[Before-and-after change data]
▼
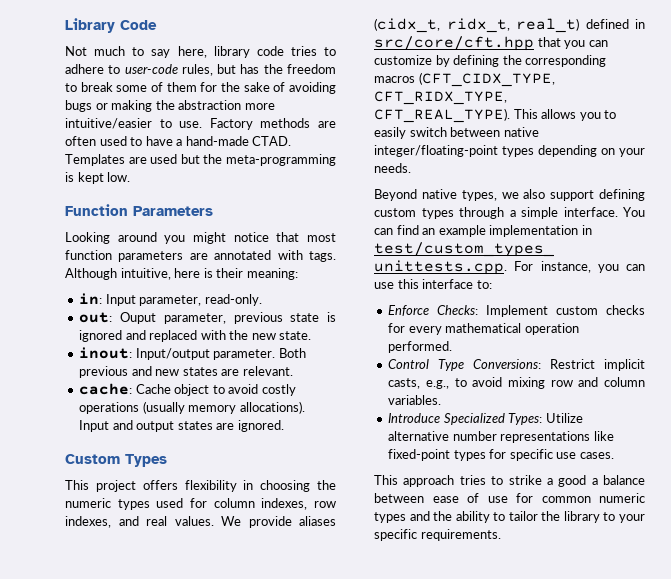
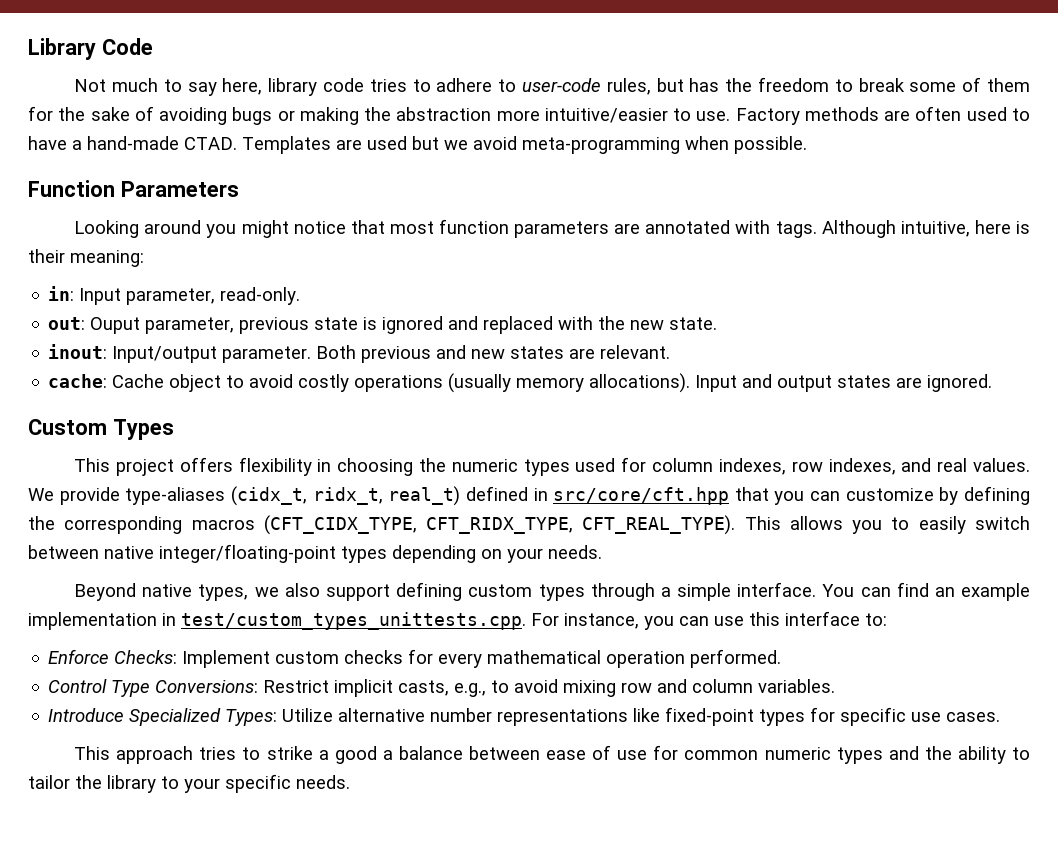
- Templates are used but the meta-programming is kept low.
+ Templates are used but we avoid meta-programming when possible.
- We provide aliases (cidx_t, ridx_t, real_t) defined in src/core/cft.hpp that you can customize by defining the corresponding macros (CFT_CIDX_TYPE, CFT_RIDX_TYPE, CFT_REAL_TYPE).
+ We provide type-aliases (cidx_t, ridx_t, real_t) defined in src/core/cft.hpp that you can customize by defining the corresponding macros (CFT_CIDX_TYPE, CFT_RIDX_TYPE, CFT_REAL_TYPE).
- This approach tries to strike a good a balance between ease of use for common numeric types and the ability to tailor the library to your specific requirements.
+ This approach tries to strike a good a balance between ease of use for common numeric types and the ability to tailor the library to your specific needs.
▲
== EXERCISE ==
Search each line of the data above for "between", and copy the lines where it occurs.

== EXERCISE OUTPUT ==
- This approach tries to strike a good a balance between ease of use for common numeric types and the ability to tailor the library to your specific requirements.
+ This approach tries to strike a good a balance between ease of use for common numeric types and the ability to tailor the library to your specific needs.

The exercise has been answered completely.